In Re Fosamax (Alendronate Sodium) Products Liability Litigation
2017 U.S. App. LEXIS 5075
| 3rd Cir. | 2017Background
- Hundreds of plaintiffs alleged that Merck’s osteoporosis drug Fosamax caused atypical femoral fractures and that Merck failed to warn adequately in its FDA-approved label.
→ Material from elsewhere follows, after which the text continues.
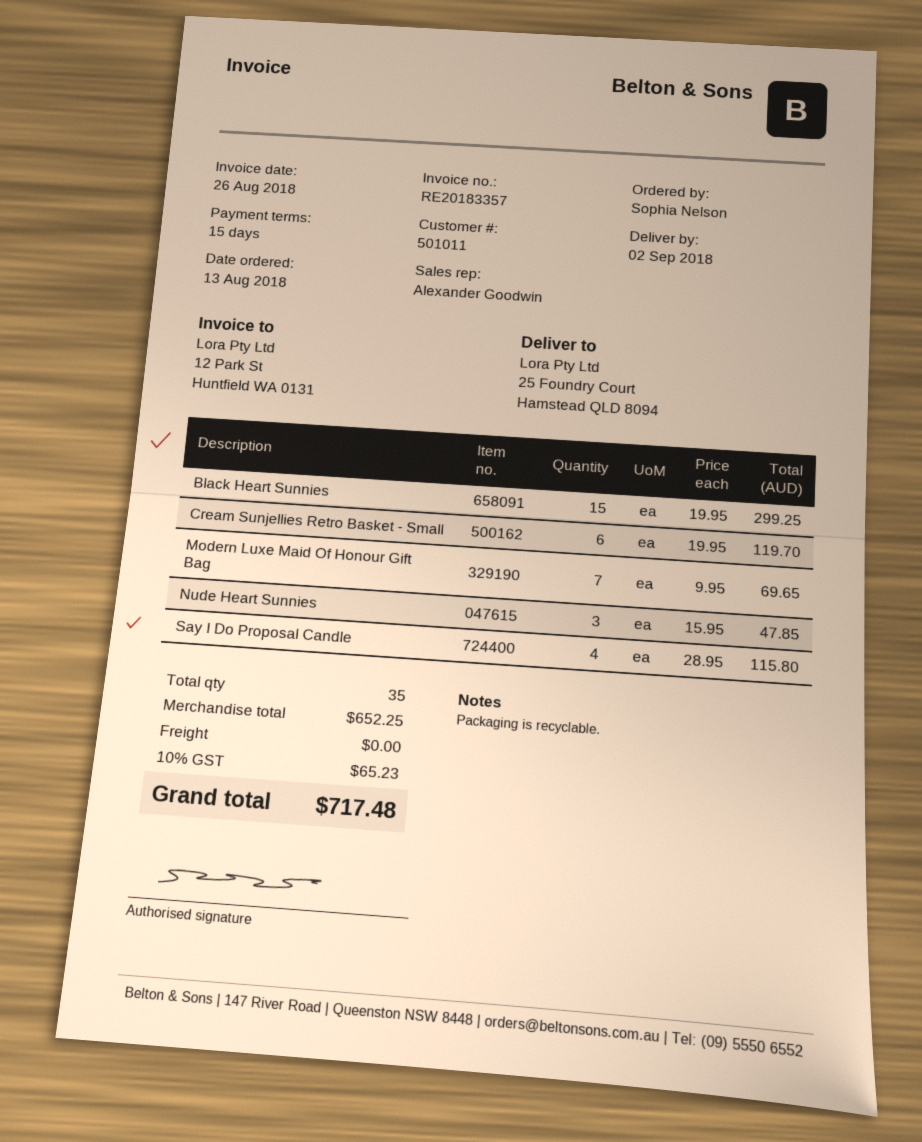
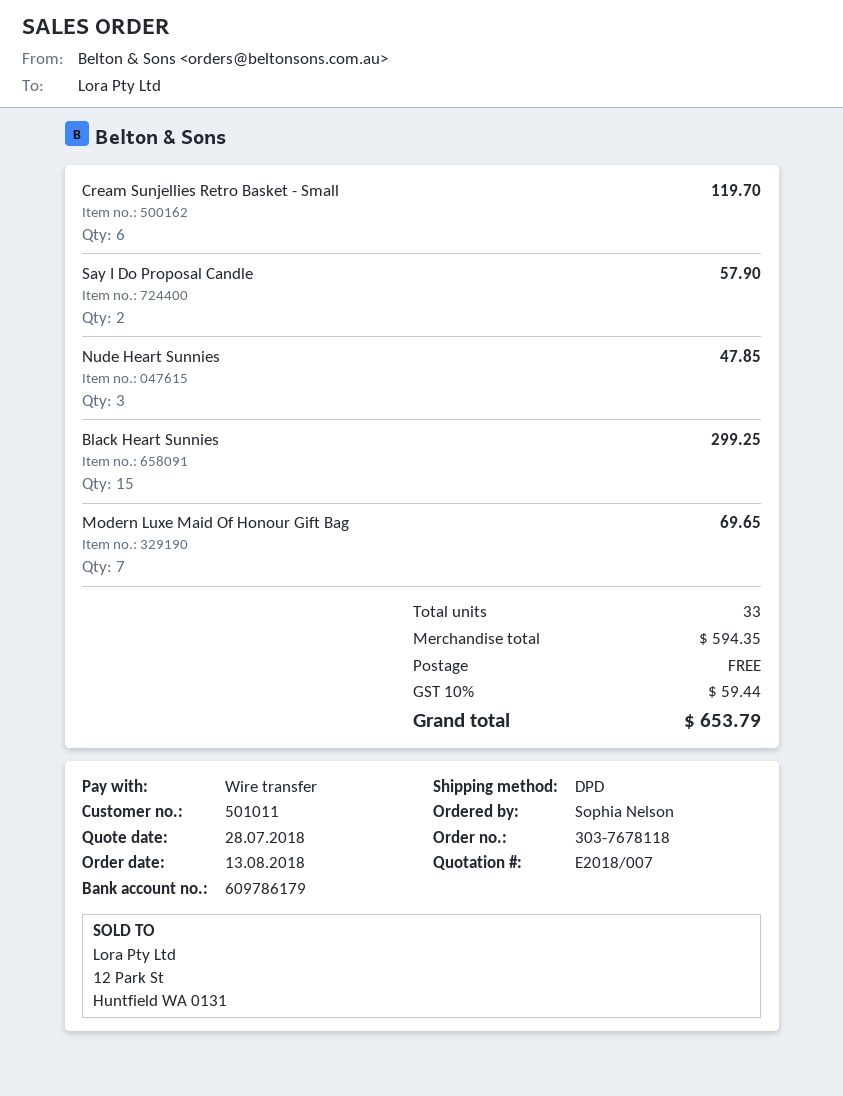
Say I Do Proposal Candle: 4 for 115.80 -> 2 for 57.90
total quantity: 35 -> 33
subtotal: 652.25 -> 594.35
tax: 10% = 65.23 -> 10% = 59.44
total: 717.48 -> 653.79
Many plaintiffs also asserted related design-defect, negligence, and warranty claims.
- The cases were consolidated in an MDL in the District of New Jersey; plaintiffs at issue were injured before Sept. 14, 2010 (before the FDA task‑force report and before FDA-directed label language issued Oct. 2010/Jan. 2011).
- Merck submitted a PAS in 2008 proposing language for both the Warnings & Precautions and Adverse Reactions sections; FDA approved adding atypical fractures to Adverse Reactions (2009) but rejected Merck’s proposed Warnings & Precautions language in May 2009, criticizing Merck’s use of the term "stress fractures."
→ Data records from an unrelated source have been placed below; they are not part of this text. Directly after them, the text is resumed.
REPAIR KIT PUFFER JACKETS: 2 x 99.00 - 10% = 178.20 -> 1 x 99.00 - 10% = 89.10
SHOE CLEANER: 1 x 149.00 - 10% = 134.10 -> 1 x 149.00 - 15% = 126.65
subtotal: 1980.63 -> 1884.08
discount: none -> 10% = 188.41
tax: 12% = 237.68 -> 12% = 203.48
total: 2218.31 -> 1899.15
- FDA communications show evolving positions: in 2008 the FDA was "concerned" about a safety signal; in March 2010 the FDA said data did not show a "clear connection"; the Sept. 2010 task force reported evidence of an association; in Oct. 2010 the FDA required Warnings & Precautions language for all bisphosphonates and provided specific wording to Merck.
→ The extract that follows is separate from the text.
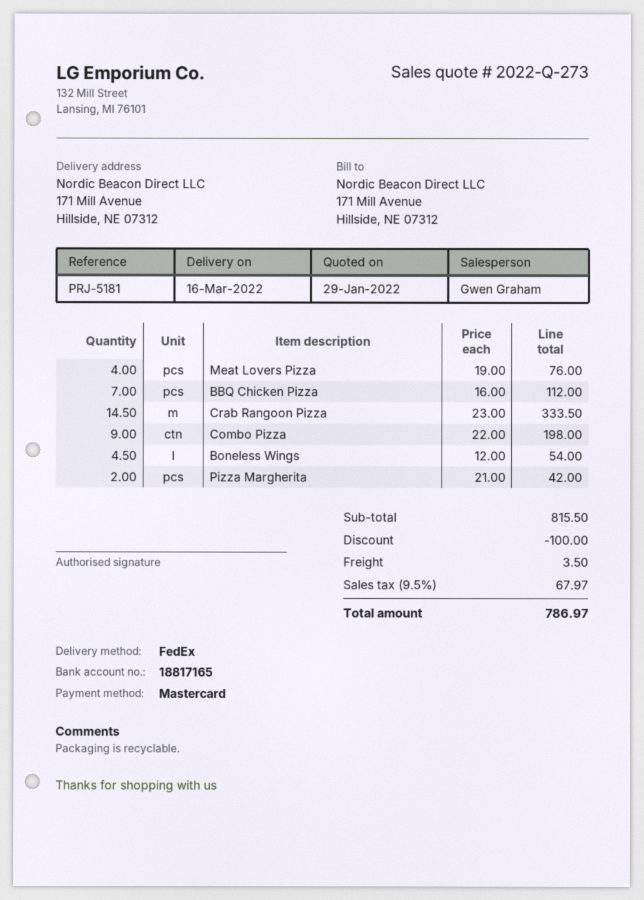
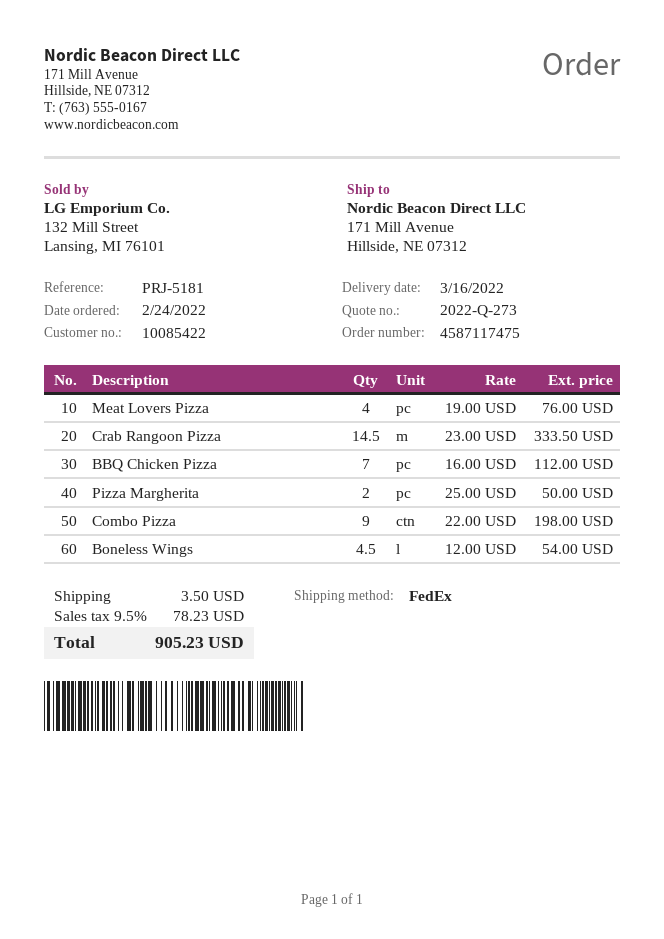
Pizza Margherita: 2 x 21.00 = 42.00 -> 2 x 25.00 = 50.00
discount: 100.00 -> none
tax: 9.5% = 67.97 -> 9.5% = 78.23
total: 786.97 -> 905.23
- The district court granted Merck summary judgment, holding plaintiffs’ pre‑Sept. 2010 claims preempted under Wyeth v. Levine because there was "clear evidence" the FDA would have rejected the label change; the Third Circuit vacated and remanded.
Issues
| Issue | Plaintiff's Argument | Defendant's Argument | Held |
|---|---|---|---|
| Whether Wyeth’s "clear evidence" standard denotes a standard of proof or a factual catalogue | "Clear evidence" is a standard of proof (intermediate — clear and convincing); manufacturer must show FDA rejection is highly probable | Same as plaintiff on standard but contends courts should decide the ultimate question as a matter of law | Court: "clear evidence" denotes a heightened standard of proof (highly probable / clear and convincing) |
| Who decides whether FDA would have rejected a proposed label change (judge or jury)? | It is a factual question for the jury because it requires weighing evidence, inferring agency motives, and predicting counterfactual agency action | Should be decided as a matter of law by the judge for consistency and institutional competence | Court: It is a question of fact for the jury; summary judgment appropriate only if no reasonable juror could conclude otherwise |
| Whether Merck met its burden on summary judgment to show preemption of Warnings & Precautions claims | Plaintiffs: evidence permits a reasonable jury to find FDA would have approved a properly worded warning (e.g., FDA approved Adverse Reactions language; FDA rejection may have rested on "stress fracture" wording) | Merck: FDA’s 2009 rejection and contemporaneous statements show FDA lacked scientific support pre‑2010 and would have rejected any CBE; thus Wyeth preempts claims | Court: Reversed — reasonable jurors could find it less than highly probable FDA would have rejected a corrected warning; summary judgment improper |
| Whether Merck was entitled to summary judgment on Adverse Reactions and non‑warning claims | Plaintiffs: Adverse Reactions claims were pleaded and supported by physician declarations; non‑warning claims are not merely failure‑to‑warn and should survive | Merck: Adverse Reactions claims either were not pled or would not have changed prescribing; non‑warning claims sound in failure‑to‑warn and are preempted | Court: Merck not entitled to summary judgment on Adverse Reactions or non‑warning claims; district court erred in resolving MDL-wide merits pretrial |
Key Cases Cited
- Wyeth v. Levine, 555 U.S. 555 (2009) (state-law failure-to-warn preempted only when there is clear evidence FDA would have rejected the proposed label change)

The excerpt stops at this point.